The importance of Data Visualization
Aggregate data to get different information
Reading Time: 6minutes
Post published on 28/01/2021 by Donata Petrelli and released with licenza CC BY-NC-ND 3.0 IT (Creative Common – Attribuzione – Non commerciale – Non opere derivate 3.0 Italia)
Title Image credits by Campaign Creators on Unsplash
What can I infer from a grid of values?
How many times in front of data table we remain perplexed because we do not know how to use that mixture in information. Or we think that only from big data we can get advantageous information for us or for our business.
In reality, this is not the case… All we need to do is visualize data in a way that is strategic for our objectives and it will “magically” present itself in a form that is useful and decisive for making important decisions.
We can benefit from even a small amount of data. It is not necessary to have a state-of-the-art IT infrastructure or Data Bases worthy of a DBMS. A simple table is enough to draw information that is strategic for our business decisions, decreeing the success of marketing and commercial operations.
In this article we see how it is possible. If you are curious, I invite you to continue …
We have already seen in a previous article “Data Analysis with Excel” how even from a single column we can obtain important information thanks to the indices of univariate statistics. Just think how much information we can get from a table with multiple columns!
In this regard, let’s start with a situation similar to the one described in the article. The table in Figure 1 shows what is commonly obtained from a CRM.
At first look it may seem like an incomprehensible grid. In reality it is able to tell us a lot.
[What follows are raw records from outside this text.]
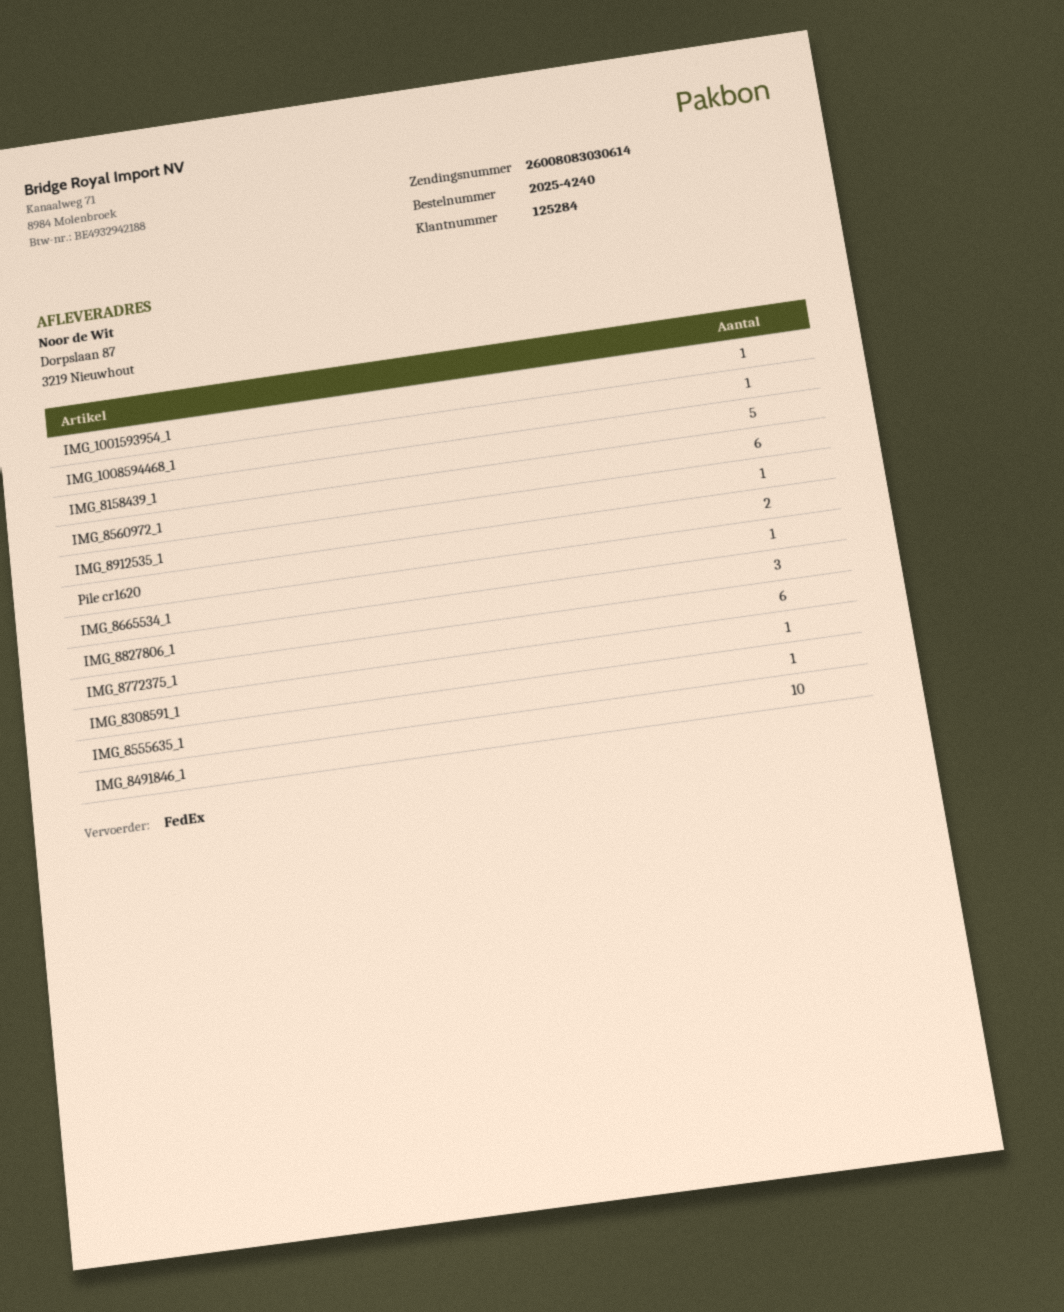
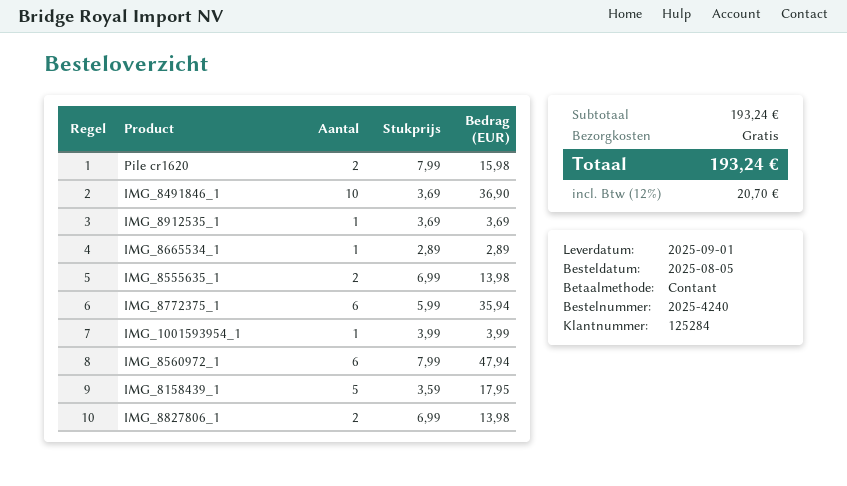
IMG_1008594468_1: 1 -> none
IMG_8827806_1: 3 -> 2
IMG_8308591_1: 1 -> none
IMG_8555635_1: 1 -> 2

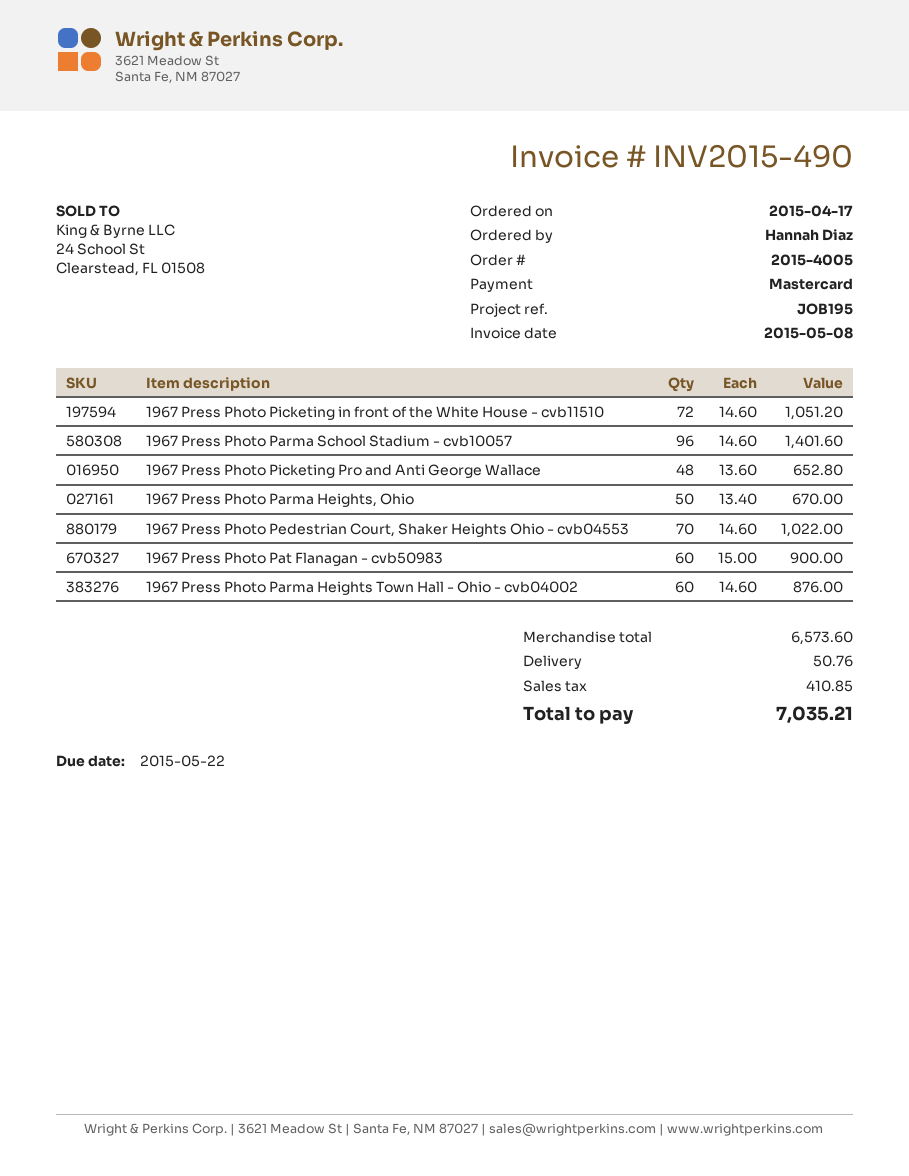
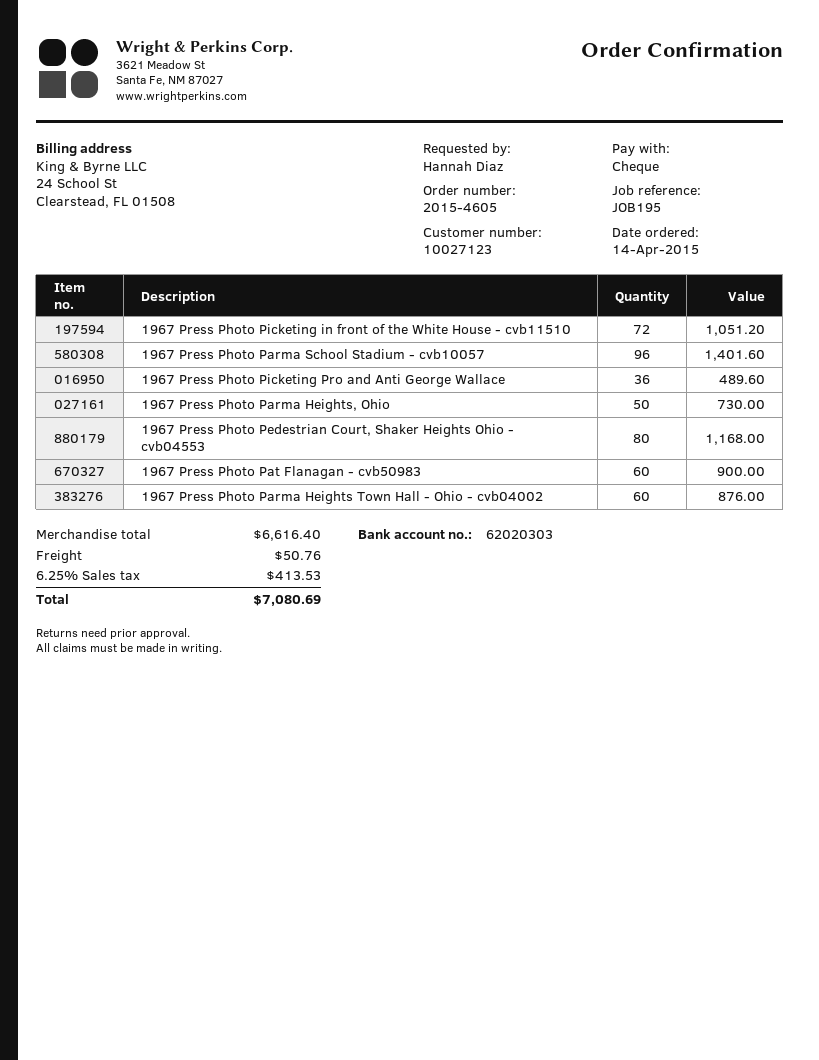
order number: 2015-4005 -> 2015-4605
order date: 2015-04-17 -> 2015-04-14
payment method: Mastercard -> cheque
1967 Press Photo Picketing Pro and Anti George Wallace: 48 for 652.80 -> 36 for 489.60
1967 Press Photo Parma Heights, Ohio: 50 for 670.00 -> 50 for 730.00
1967 Press Photo Pedestrian Court, Shaker Heights Ohio - cvb04553: 70 for 1022.00 -> 80 for 1168.00
subtotal: 6573.60 -> 6616.40
tax: 410.85 -> 413.53
total: 7035.21 -> 7080.69

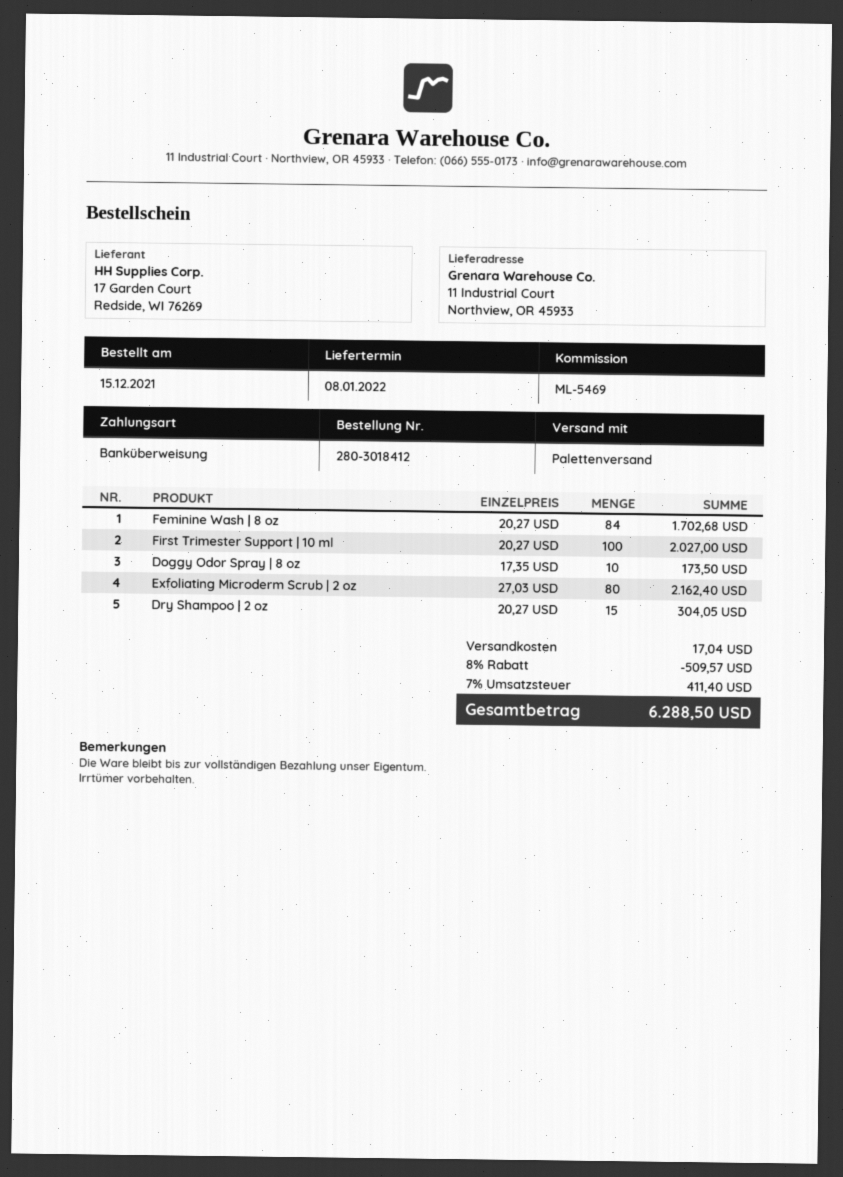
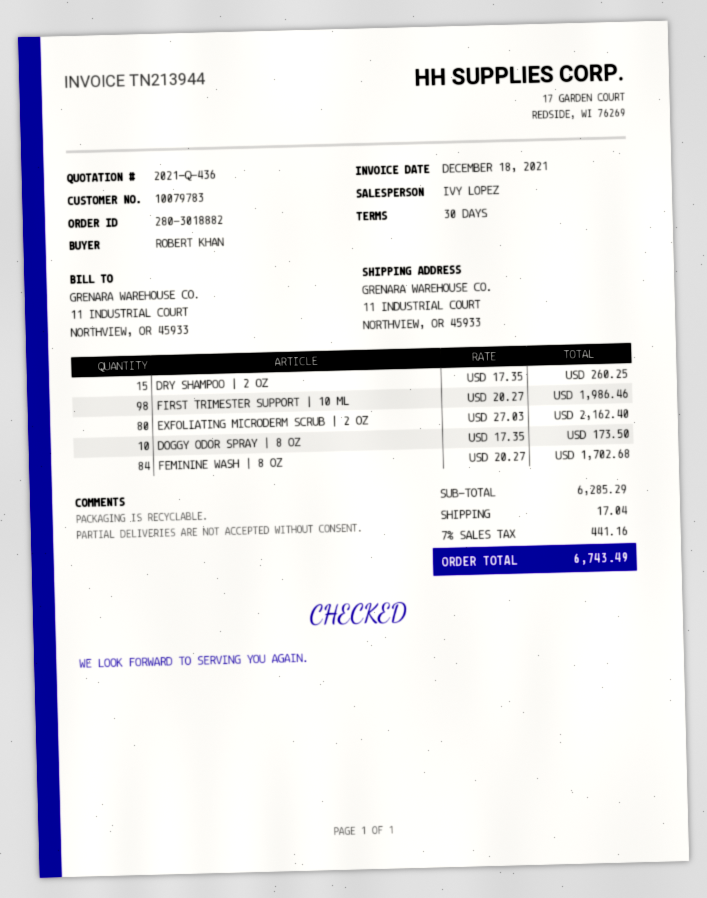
order number: 280-3018412 -> 280-3018882
First Trimester Support | 10 ml: 100 x 20.27 = 2027.00 -> 98 x 20.27 = 1986.46
Dry Shampoo | 2 oz: 15 x 20.27 = 304.05 -> 15 x 17.35 = 260.25
discount: 8% = 509.57 -> none
tax: 7% = 411.40 -> 7% = 441.16
total: 6288.50 -> 6743.49

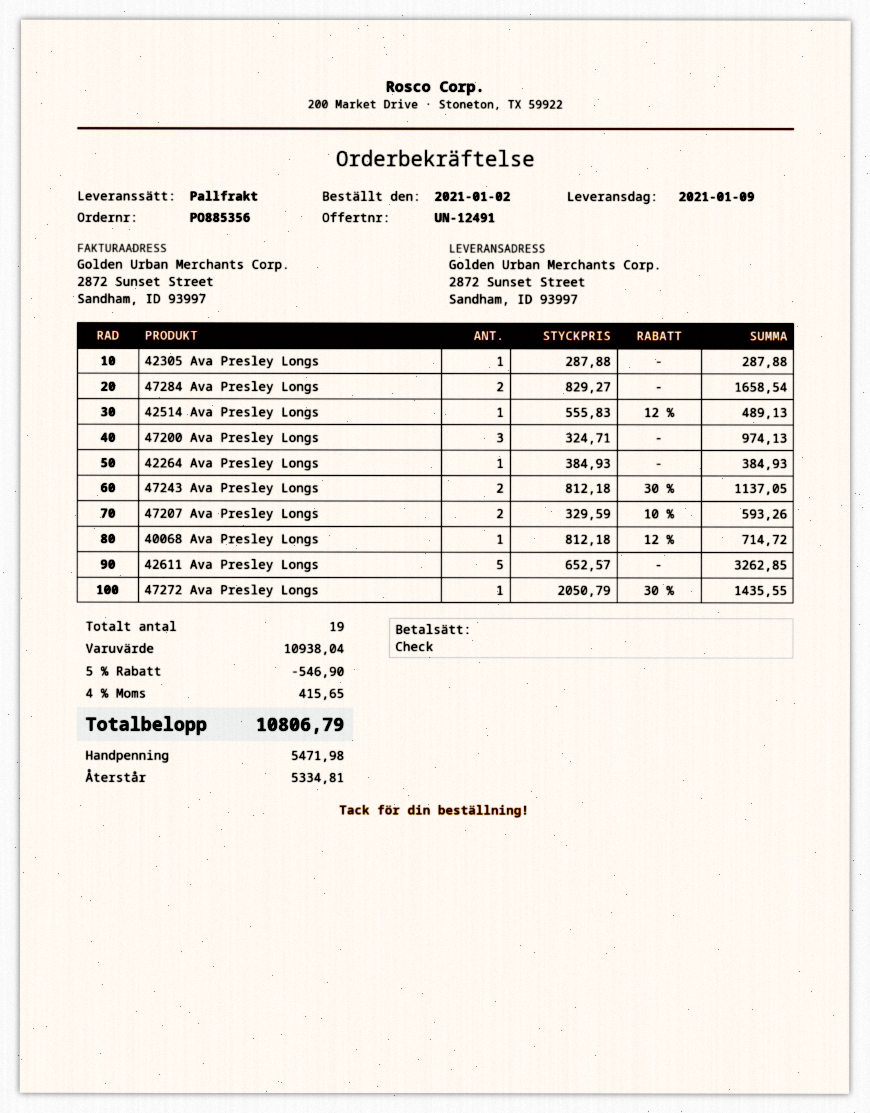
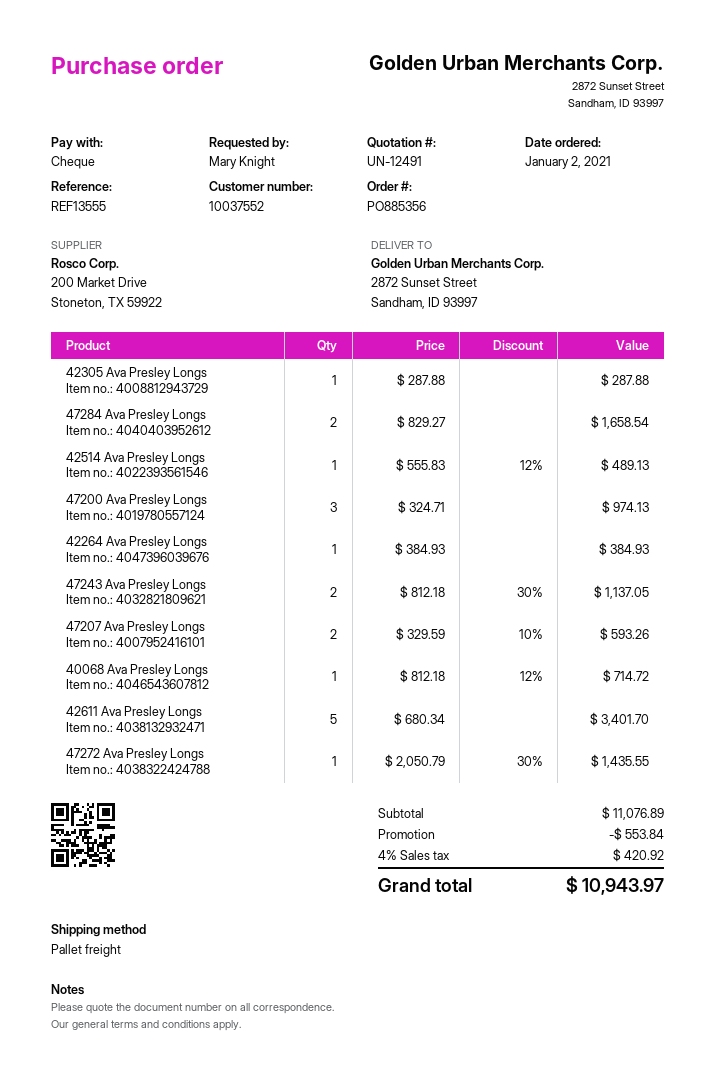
42611 Ava Presley Longs: 5 x 652.57 = 3262.85 -> 5 x 680.34 = 3401.70
subtotal: 10938.04 -> 11076.89
discount: 546.90 -> 553.84
tax: 4% = 415.65 -> 4% = 420.92
total: 10806.79 -> 10943.97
Everything goes through the “data modeling” or the selection, customization and modification of the fields in the original DB so that they show values in a different way, to support our objectives.
For those who want to deepen the topic of data base I invite him to read the article CSV data format, Occam’s Razor in Database
In general and in the context of marketing analytics, fields can be classified into two types: dimensions and metrics.
Dimensions describe the data and are used to group and categorize it. In our table in Figure 1 they are for example Country, Lead Source, Product Category. If we use these fields to group information we can get different views that provide specific information for different purposes.
Any type of data can be a dimension, even a column of non-aggregate numbers. Of course we will choose the most appropriate dimension to get the information useful for our purposes.
For example, if we want to analyze the marketing channels we normally use to decide how to invest our budget in advertising campaigns, we will adopt the “Lead Source” dimension.
Metrics, on the other hand, measure dimensions.
A metric is the result of an aggregation function to a set of values. This aggregation could come from the underlying dataset or be the result of implicitly or explicitly applying an aggregation function.
But what is an aggregate function?
In order to get specific information from the source data, it is necessary to display it in a way that presents its aggregated values. Aggregation is the method used to summarize the data, or rather a metric, into a value with a more relevant meaning.
According to Wikipedia, “In database management, an aggregate function or aggregation function is a function where the values of multiple rows are grouped together to form a single summary value.”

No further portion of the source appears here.